If you are an integration developer, you already know the power of Azure Logic Apps. But what if you could easily take the countless number of workflows you’ve already built and expose them directly to AI agents?

Thanks to the latest feature enhancements in Azure Logic Apps (Standard), you can now securely expose your existing HTTP-based logic as Model Context Protocol (MCP) servers. This completely changes the game for how AI agents interact with your enterprise data.

In this post, we’ll explore why you should use these new features and walk through a real-world example of securely exposing a backend SQL Server database to an AI agent in VS Code.

YouTube player

Why Expose Logic Apps as MCP Servers?

Before these updates, integrating AI with enterprise data was often a clunky process involving custom middleware or complex API management. Now, exposing a Logic App as an MCP server offers three massive benefits:

  1. Reuse Existing Logic: If you already have a workflow that handles complex business rules (like calculating shipping or formatting orders), you don’t need to rewrite it for an AI agent. Just expose it.
  2. Instant Access to 1,400+ Connectors: Logic Apps come with a massive ecosystem of connectors. By turning a Logic App into an MCP server, your AI agent instantly gains the ability to interact with SQL Server, SAP, Salesforce, or any other supported system.
  3. Enterprise-Grade Security: You control exactly how the AI accesses your data. The new tooling introduces simple Key-Based Authentication, allowing you to generate API keys with specific expiration dates (24 hours, 7 days, 30 days, etc.), or you can use EasyAuth.

Step-by-Step: Building a “Product Search” MCP Server

Let’s look at how easy it is to create a brand-new workflow that queries a custom SQL Server database and exposes it to an AI agent. (Note: This feature is currently available for Logic Apps Standard, not Consumption).

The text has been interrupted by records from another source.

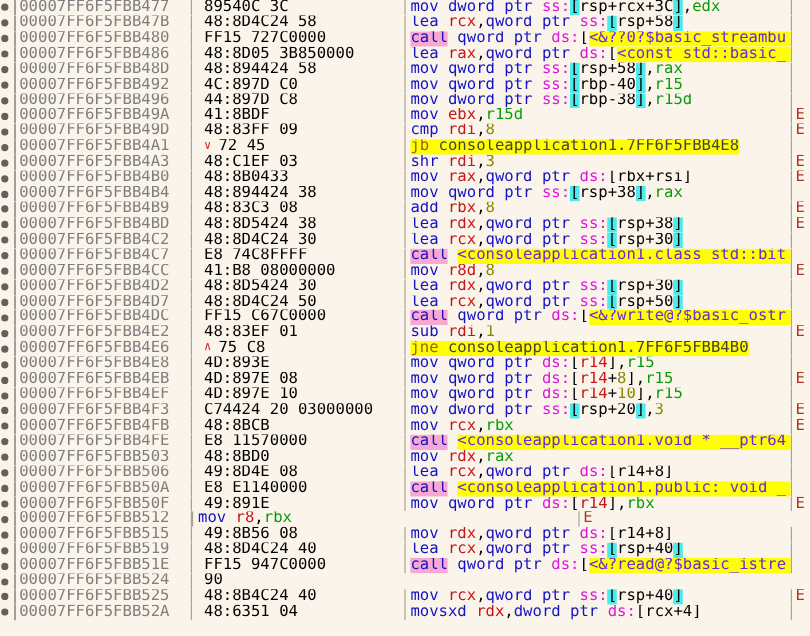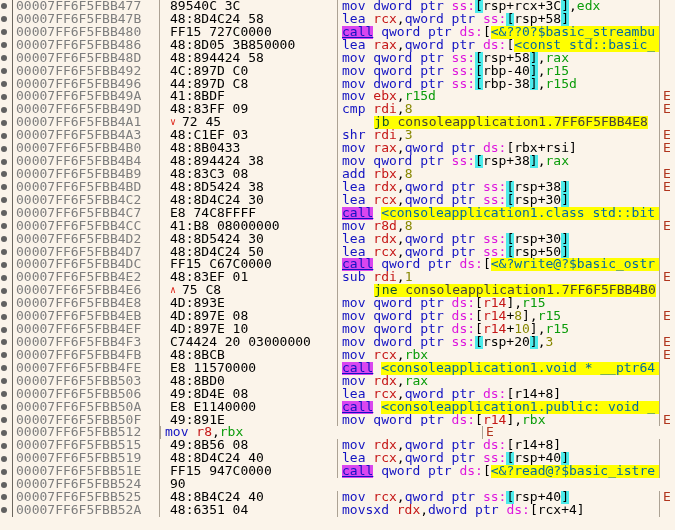--- a/index.html
+++ b/index.html
@@ -31,7 +31,7 @@
   .p{color:#000;}
   .y{color:#7E7E7E;}
   .k{color:#000;background:#4CEBEB;}
-  .cm{color:#1313C2;background:#d946ef;text-decoration:underline;}
+  .cm{color:#1313C2;background:#f9a8d4;}
   .j{color:#14532d;background:#FFFF00;margin-left:32px;}
   .jt{color:#46423A;background:#FFFF00;}
   .yr{color:#0369a1;background:#FFFF00;}

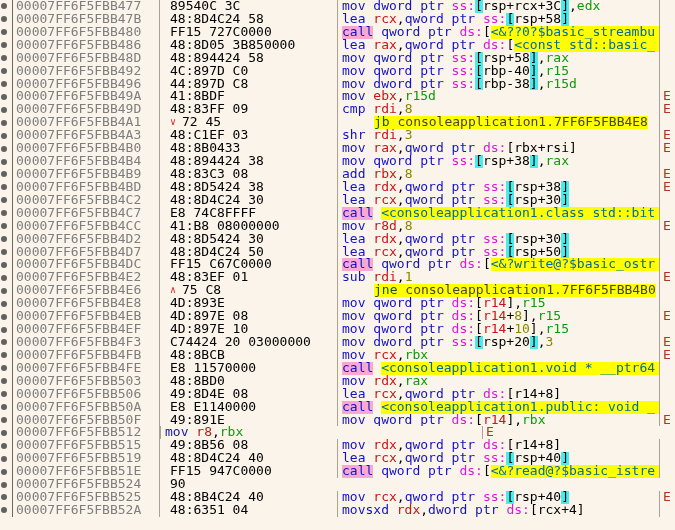--- a/index.html
+++ b/index.html
@@ -34,7 +34,7 @@
   .cm{color:#1313C2;background:#f9a8d4;}
   .j{color:#14532d;background:#FFFF00;margin-left:32px;}
   .jt{color:#46423A;background:#FFFF00;}
-  .yr{color:#0369a1;background:#FFFF00;}
+  .yr{color:#6d28d9;background:#FFFF00;}
   .fill{flex:1;align-self:stretch;background:#FFFF00;}
 </style>
 </head>

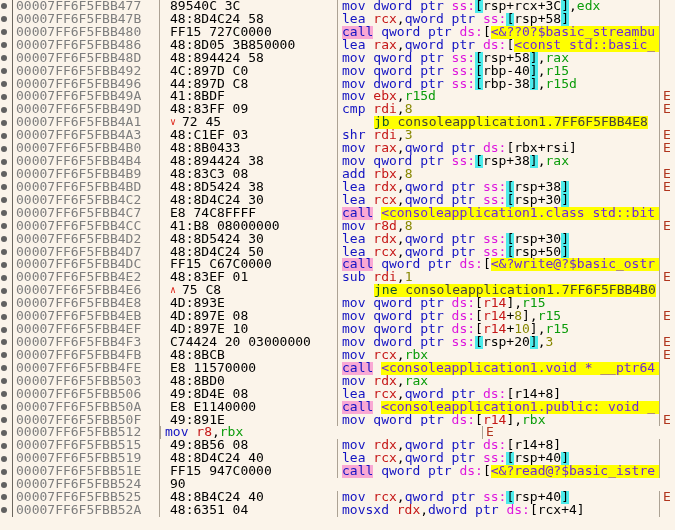--- a/index.html
+++ b/index.html
@@ -32,7 +32,7 @@
   .y{color:#7E7E7E;}
   .k{color:#000;background:#4CEBEB;}
   .cm{color:#1313C2;background:#f9a8d4;}
-  .j{color:#14532d;background:#FFFF00;margin-left:32px;}
+  .j{color:#a16207;background:#FFFF00;}
   .jt{color:#46423A;background:#FFFF00;}
   .yr{color:#6d28d9;background:#FFFF00;}
   .fill{flex:1;align-self:stretch;background:#FFFF00;}

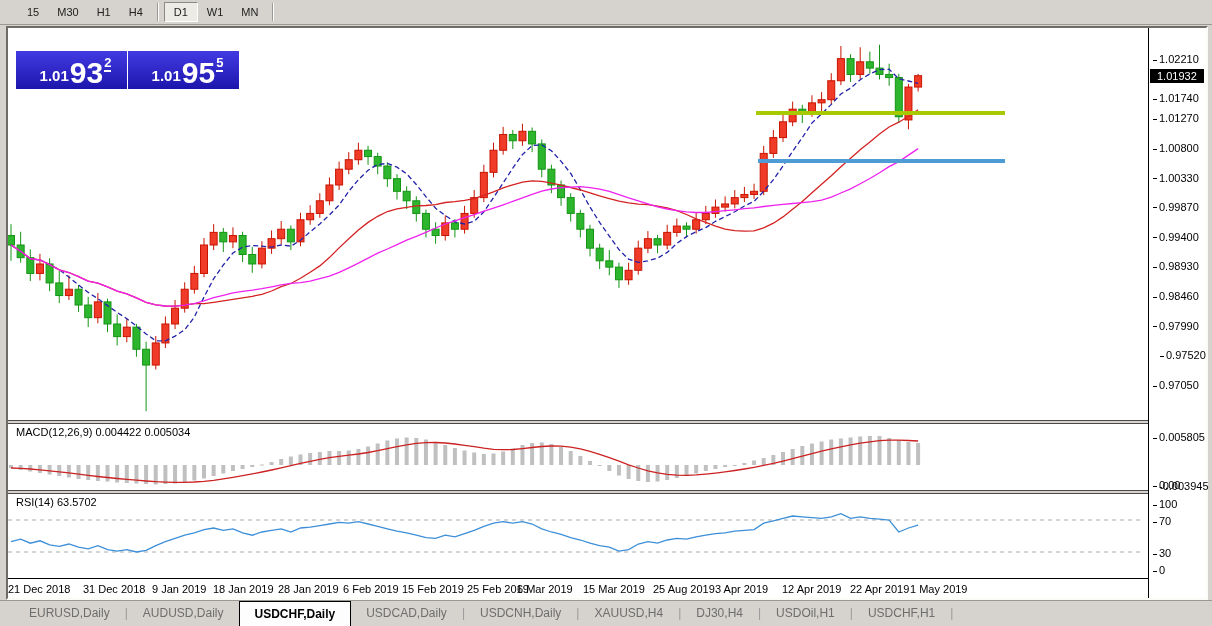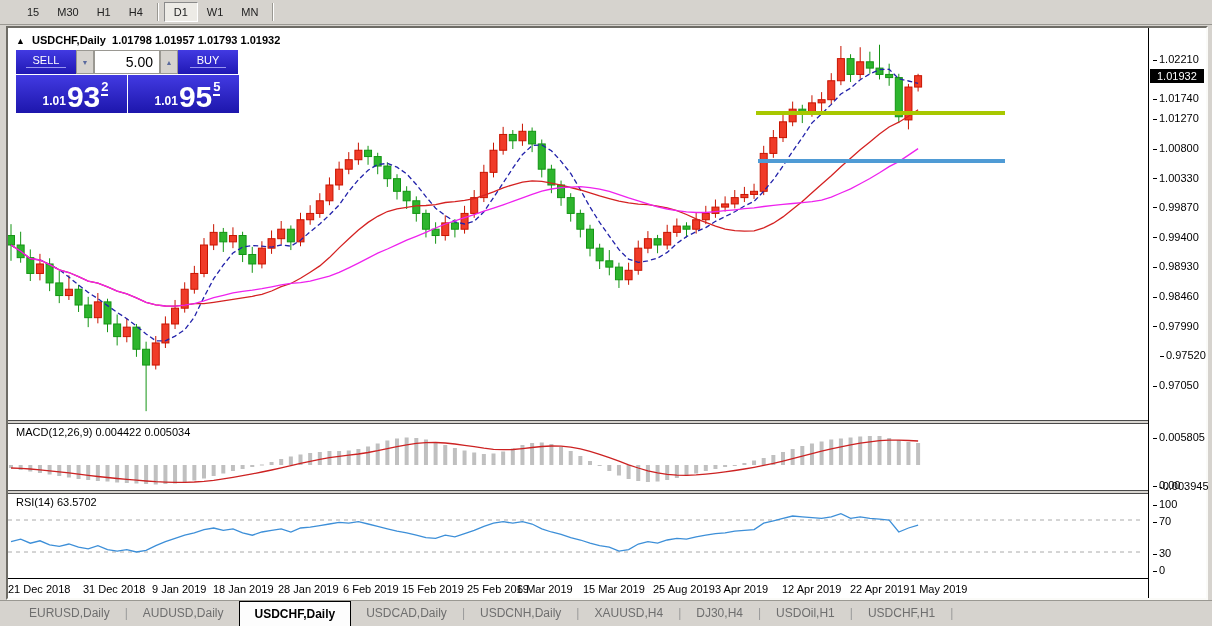--- a/index.html
+++ b/index.html
@@ -430,11 +430,6 @@
       <div id="cur-price" style="top: 40.5638px;">1.01932</div>
     </div>
 
-  <div id="symbol-line">
-    <span class="tri">▲</span>
-    <span>USDCHF,Daily</span>&nbsp;
-    <span>1.01798 1.01957 1.01793 1.01932</span>
-  </div>
 
   <div id="trade-panel">
     <div id="trade-row1">

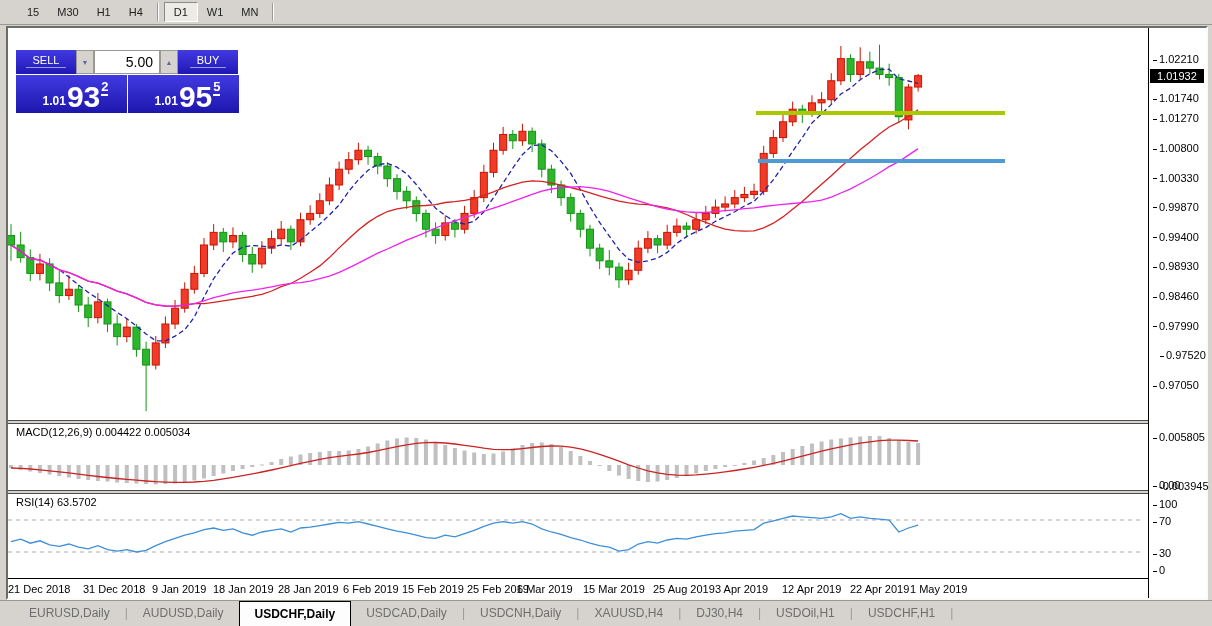--- a/index.html
+++ b/index.html
@@ -432,15 +432,6 @@
 
 
   <div id="trade-panel">
-    <div id="trade-row1">
-      <div class="tp-btn">
-        <span>SELL</span></div>
-      <div class="spin">▼</div>
-      <div id="vol-box">5.00</div>
-      <div class="spin">▲</div>
-      <div class="tp-btn">
-        <span>BUY</span></div>
-    </div>
     <div id="trade-row2">
       <div class="price-box">
         <span class="pb-small">1.01</span>

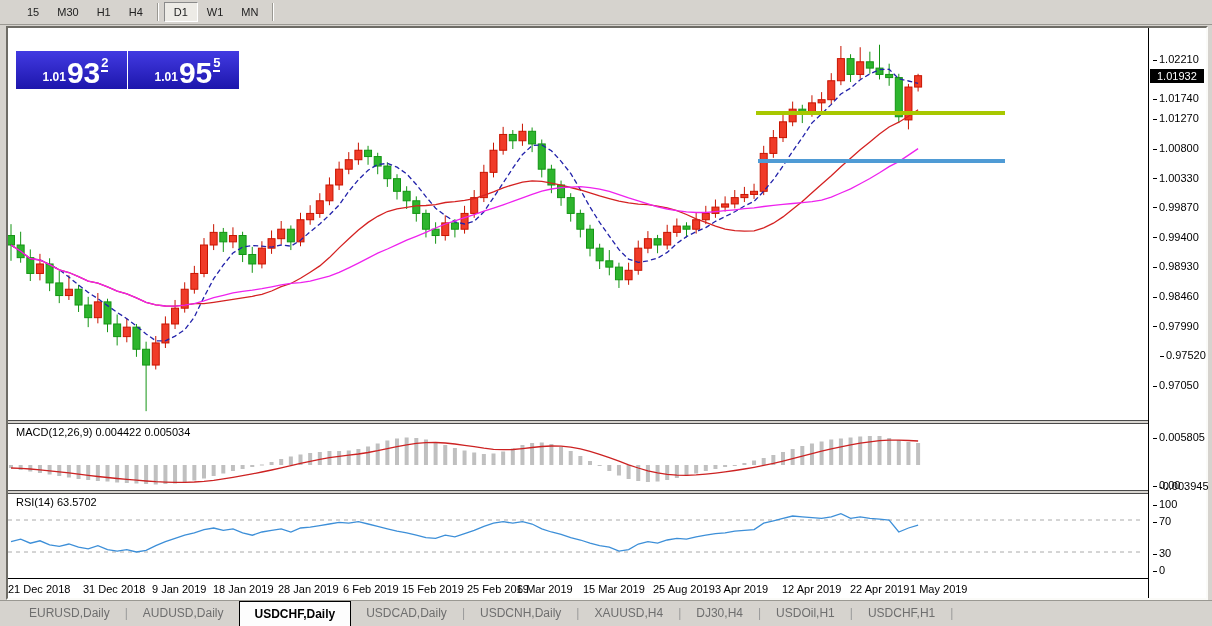--- a/index.html
+++ b/index.html
@@ -51,7 +51,7 @@
     color:#fff; display:flex; align-items:flex-end; justify-content:center;
     padding-bottom:3px; cursor:pointer; }
   .price-box + .price-box { margin-left:1px; }
-  .pb-small { font-size:12px; font-weight:bold; margin:0 1px 2px 8px; }
+  .pb-small { font-size:15px; font-weight:bold; margin:0 1px 2px 8px; }
   .pb-big { font-size:30px; font-weight:bold; line-height:26px; }
   .pb-sup { font-size:13px; font-weight:bold; margin:0 0 14px 1px;
     border-bottom:2px solid #fff; }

Step 1: Create the MCP Server in Azure Navigate to your Logic App in the Azure Portal. Under the “Agents” menu, you will now see an MCP Servers blade. Here, you can choose to expose an existing workflow or create a brand new one.

For our example, we’ll create a new workflow called product-search.

Create MCP Server Workflow

Create MCP Server Workflow

Step 2: Add the SQL Server Connector Inside the new workflow, add a SQL Server connector and select the “Execute Stored Procedure” action. We will configure this to call a specific stored procedure in our database—for example, one that checks inventory pricing and availability based on a Name of Product parameter.

Add Connector MCP Server

Add Connector MCP Server

Step 3: Define the JSON Schema To ensure the AI agent knows exactly what to send, we define a strict JSON schema in the HTTP Request trigger. We set Name of Product as a required parameter. The workflow now knows to take that exact parameter and pass it into the SQL Stored Procedure.

Configure Workflow HTTP Request

Configure Workflow HTTP Request

Step 4: Generate the API Key Back in the MCP Servers blade, we can generate a secure API key. (Make sure to copy this immediately, as Azure will hide it once you navigate away!) You will also copy the newly generated MCP Server URL.

Set MCP Server Key

Set MCP Server Key

Pro Tip: I highly recommend setting up a custom domain in Azure for your Logic Apps. It makes the endpoint URLs much cleaner and easier to manage when configuring your AI environments!

Testing the MCP Server in VS Code

Now comes the fun part. We can jump into an AI-enabled IDE like VS Code and configure it to use our new MCP server.

  1. Add the MCP server URL.
  2. Pass the API Key in the headers using x-api-key.
  3. Start chatting!

Because we exposed the SQL database through the Logic App, we can now ask the AI natural language questions like:

“What products do I have with DDR5 memory?”

The AI agent understands the tools available to it via the MCP server, calls the Logic App with the correct parameter, and retrieves the live SQL data.

But it gets better. Because the AI has reasoning capabilities, we can ask complex analytical questions:

“Based on the inventory, which RAM product will give me the most total profit?”

The AI will dynamically query the data, calculate the cost versus retail price, multiply it by the quantity on hand, and return a highly accurate business insight—all without you writing a single line of SQL or Python logic!

The Future of Enterprise AI Integration

This is just a simple inventory example, but imagine the possibilities when applying this to live order data, customer support tickets, or HR systems. The new MCP server tooling in Azure Logic Apps bridges the gap between traditional enterprise integration and next-generation AI agents.